Brexit, what Brexit? The British economy is 'exceeding all expectations' post-referendum - Every single sector of the British economy is now doing better than expected and has defied the forecasts of economists in December, according to the latest services PMI data from IHS Markit on Thursday. It completes a trilogy of much better than expected post-Brexit economic figures released this week, following strong growth in the manufacturing and construction sectors.  The services sector — which includes everything from banking to waitressing — drew a reading of 56.2 in the month, that's compared with a 55.1 reading in December, and ahead of the flash estimate of 54.7. That follows on from a big manufacturing beat on Tuesday, when the PMI rose to 56.1 in December from 53.6 in November. That was well above the 50-mark separating growth from contraction and beat forecasts for 53.1 by economists in a Reuters poll. Construction PMI was also higher than forecast when released on Wednesday, growing for a fourth consecutive month in December, continuing to shake off the recession that plagued the sector in early 2016.Thursday's services numbers from IHS Markit provided the best reading for the sector in 17 months. "Exceeding all expectations, the year ended on a high for the service sector, which rounded off the strongest quarter in 2016 as new business and employment levels continued to grow. The overall rate of activity growth accelerated for the third successive month to the fastest since mid-2015.   "Keeping up with levels of new work and increased activity, additions to the workforce were maintained for the fifth month running. Though, overall, 2016 proved to be the weakest year for employment growth since 2012.”

Brexit drives Irish passport applications from UK to record levels - Business Insider: There has been a surge in applications for Irish passports following the UK's vote to leave the European Union. The latest figures show that 733,000 passports were issued last year. This is an almost 10% rise on the previous year. Republic of Ireland Foreign Affairs Minister Charlie Flanagan said in a statement that Brexit was partly responsible for the rise, with a 41% increase in applications from Britain compared to 2015, and a 27% in applications from Northern Ireland. Overall, the department issued 67,972 passports to people from Northern Ireland and 64,996 from Britain. The Republic of Ireland will retain its status as a member of the EU when the UK leaves.

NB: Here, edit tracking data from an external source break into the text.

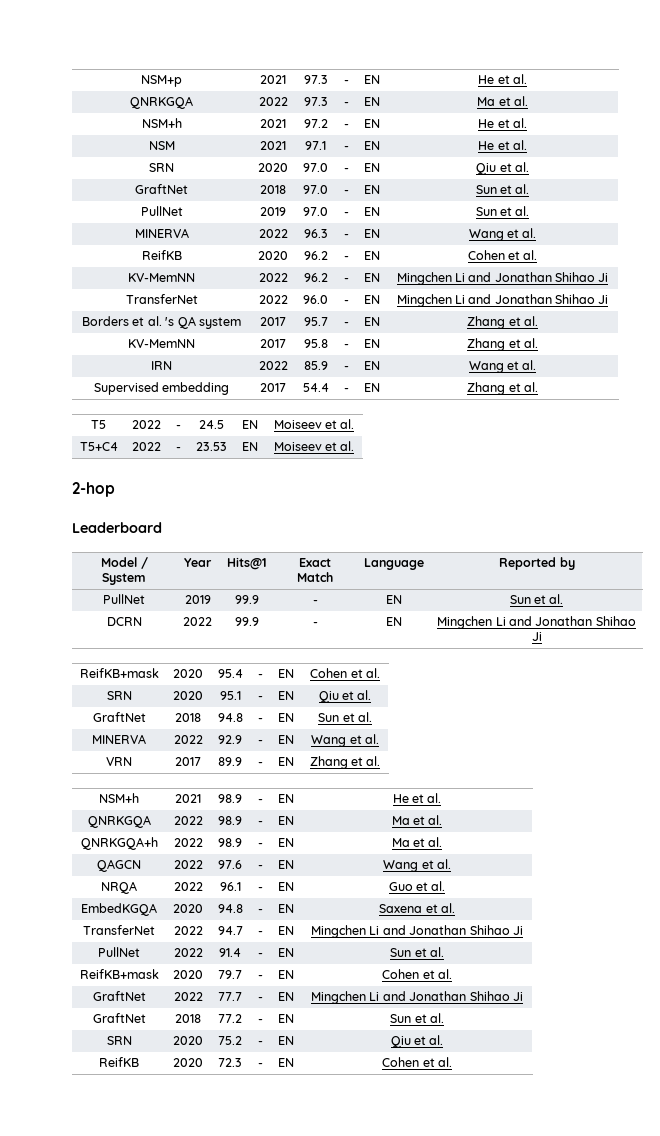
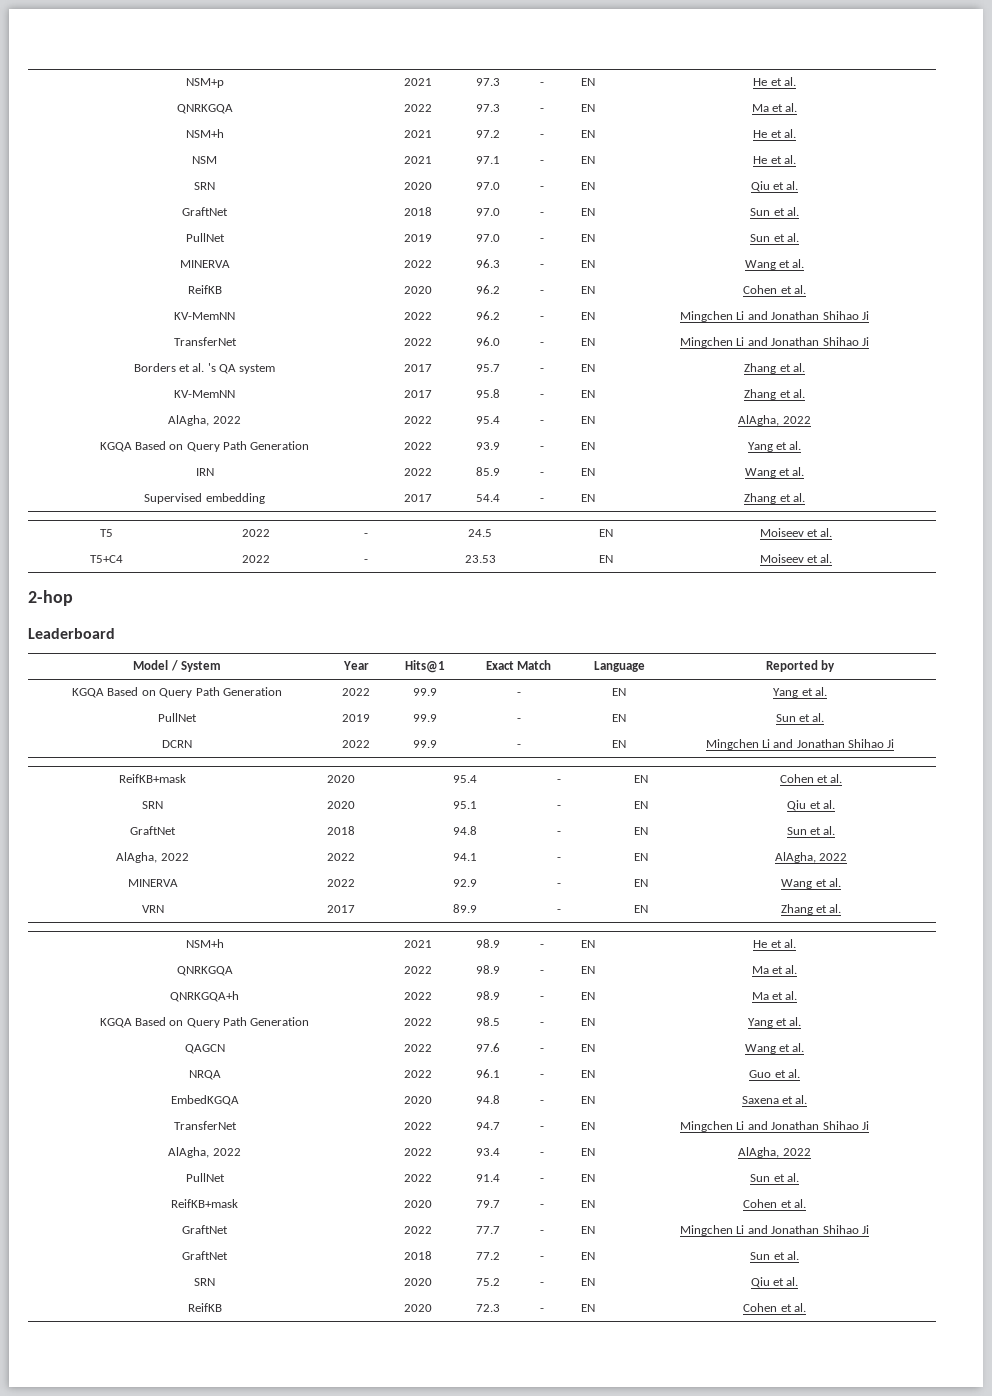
(538, 343) none -> [168,415,241,426] [403,416,432,424] [476,416,500,424] [539,420,544,424] [580,416,595,424] [738,415,811,426] [99,441,310,452] [403,442,432,450] [476,442,500,450] [539,446,544,450] [580,442,595,450] [747,441,802,452] // AlAgha, 2022 | 2022 | 95.4 | - | EN | AlAgha, 2022 // KGQA Based on Query Path Generation | 2022 | 93.9 | - | EN | Yang et al.
(575, 563) none -> [72,687,282,698] [342,688,370,696] [413,688,437,696] [516,692,521,696] [612,688,626,696] [773,687,827,698] // KGQA Based on Query Path Generation | 2022 | 99.9 | - | EN | Yang et al.
(372, 717) none -> [116,852,189,863] [327,853,355,861] [452,853,477,861] [557,857,561,861] [633,853,648,861] [774,852,848,863] // AlAgha, 2022 | 2022 | 94.1 | - | EN | AlAgha, 2022
(443, 842) none -> [99,1017,310,1028] [403,1018,432,1026] [476,1017,500,1026] [539,1022,544,1026] [580,1018,595,1026] [747,1017,802,1028] // KGQA Based on Query Path Generation | 2022 | 98.5 | - | EN | Yang et al.
(523, 930) none -> [168,1147,241,1158] [403,1148,432,1156] [476,1148,500,1156] [539,1152,544,1156] [580,1148,595,1156] [738,1147,811,1158] // AlAgha, 2022 | 2022 | 93.4 | - | EN | AlAgha, 2022

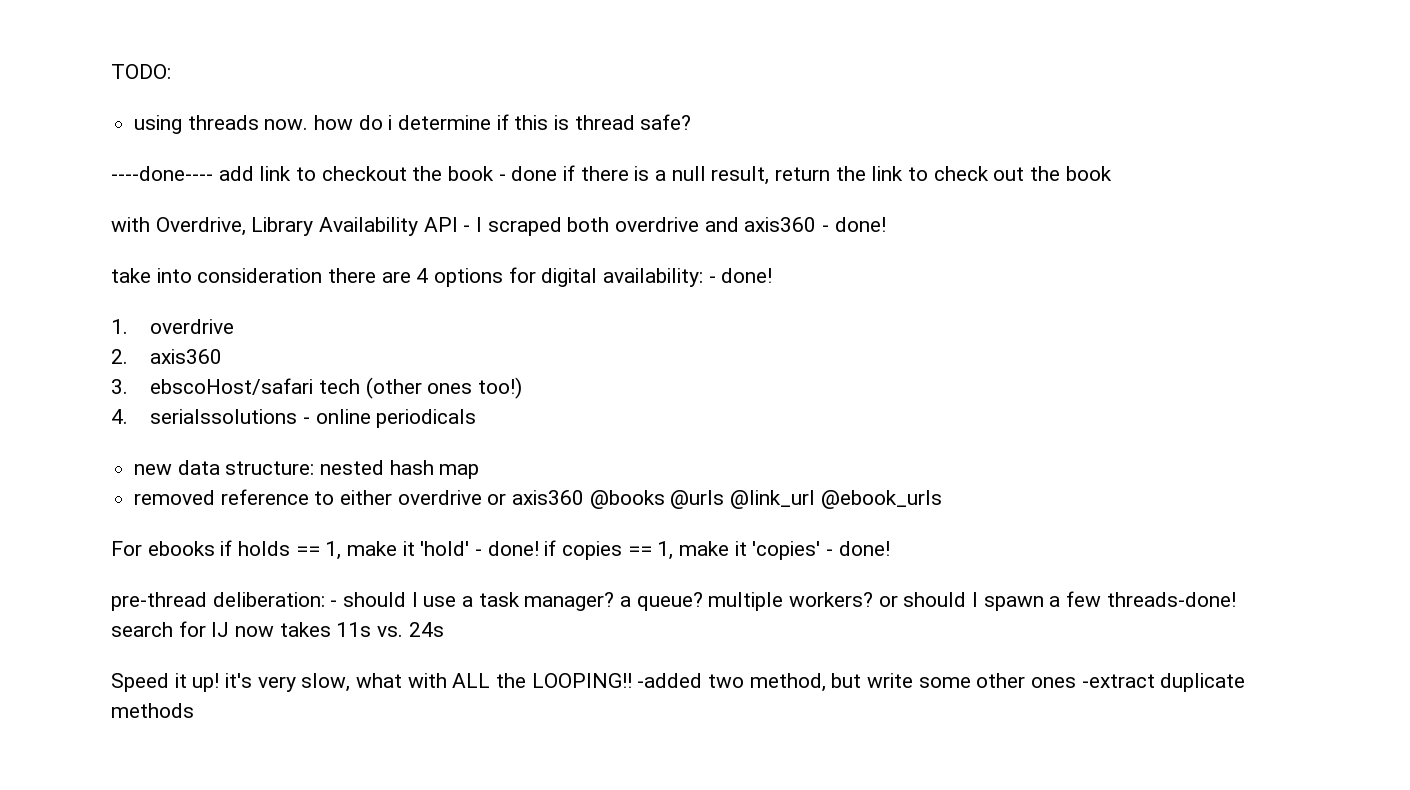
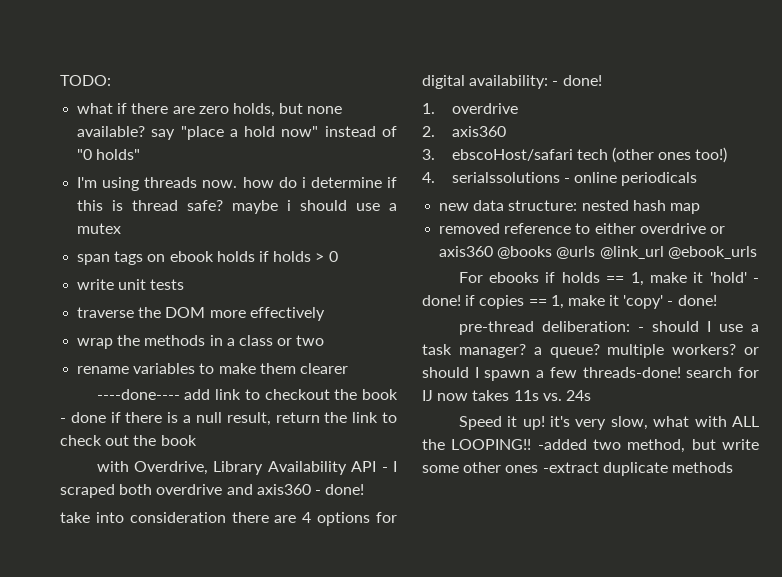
(171, 71) none -> [77,103,343,117] [77,126,397,140] [77,149,141,160] [77,177,98,188] what if there are zero holds, but none available? say "place a hold now" instead of "0 holds" // I'm
(692, 122) none -> [232,200,397,214] [77,223,122,234] [77,251,338,265] [77,279,185,290] [77,307,325,321] [77,335,325,349] [77,363,348,374] maybe i should use a mutex // span tags on ebook holds if holds > 0 // write unit tests // traverse the DOM more effectively // wrap the methods in a class or two // rename variables to make them clearer
[752,541,821,560] 'copies' -> [623,295,664,309] 'copy'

Acquiring a passport from the Republic of Ireland would allow British citizens to retain their EU citizenship, leaving them free to travel and work on the continent after Brexit without visa restrictions.

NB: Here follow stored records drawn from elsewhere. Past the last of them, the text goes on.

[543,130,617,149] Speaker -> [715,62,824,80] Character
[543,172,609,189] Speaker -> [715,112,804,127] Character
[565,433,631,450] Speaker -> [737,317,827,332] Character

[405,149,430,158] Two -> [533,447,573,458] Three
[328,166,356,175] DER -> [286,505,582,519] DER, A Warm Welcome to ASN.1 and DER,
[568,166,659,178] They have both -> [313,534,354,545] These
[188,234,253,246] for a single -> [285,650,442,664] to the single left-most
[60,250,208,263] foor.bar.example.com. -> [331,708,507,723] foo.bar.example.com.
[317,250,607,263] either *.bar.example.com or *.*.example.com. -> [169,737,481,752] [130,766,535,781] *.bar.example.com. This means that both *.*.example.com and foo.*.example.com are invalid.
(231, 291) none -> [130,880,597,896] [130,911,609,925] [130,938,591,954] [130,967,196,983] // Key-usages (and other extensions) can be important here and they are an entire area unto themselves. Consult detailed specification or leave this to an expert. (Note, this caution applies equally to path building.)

A group of remote Scottish islands is exploring independence from the mainland after Brexit - Orkney, an archipelago in the Northern Isles of Scotland, is exploring options for independence from the UK, according to the Daily Telegraph.  13 of the island group's 21 councillors have backed a motion calling for an investigation into "greater autonomy or self-determination" following the Brexit vote and the renewed threat of Scottish independence.  The motion requests that the council's chief executive compiles a report considering "whether the people of Orkney could exercise self-determination if faced with further national or international constitutional changes, or indeed to decide if more autonomy might be beneficial for the well-being of Orkney."  Orkney, along with the neighbouring Shetland Islands, was ruled by Norway until the fifteenth century. Its residents have pushed for greater autonomy in the past, and they were promised more powers in the event of Scottish independence in the run-up to the 2012 referendum. Islanders are typically very hostile to Scottish independence, however, and have tended to favour a Westminster administration over a Holyrood one. Orkney voted against Scottish independence by 67% to 33% in 2014.Graham Sinclair, an independent councillor who tabled the motion, told the Telegraph: "I think the islands are more significantly different — both historically and culturally — from the rest of the country."  A 2013 poll found that just 8% of Orkney residents backed full separation from Scotland, even in the event of Scottish independence, with 82% against. Consequently, full autonomy remains highly unlikely.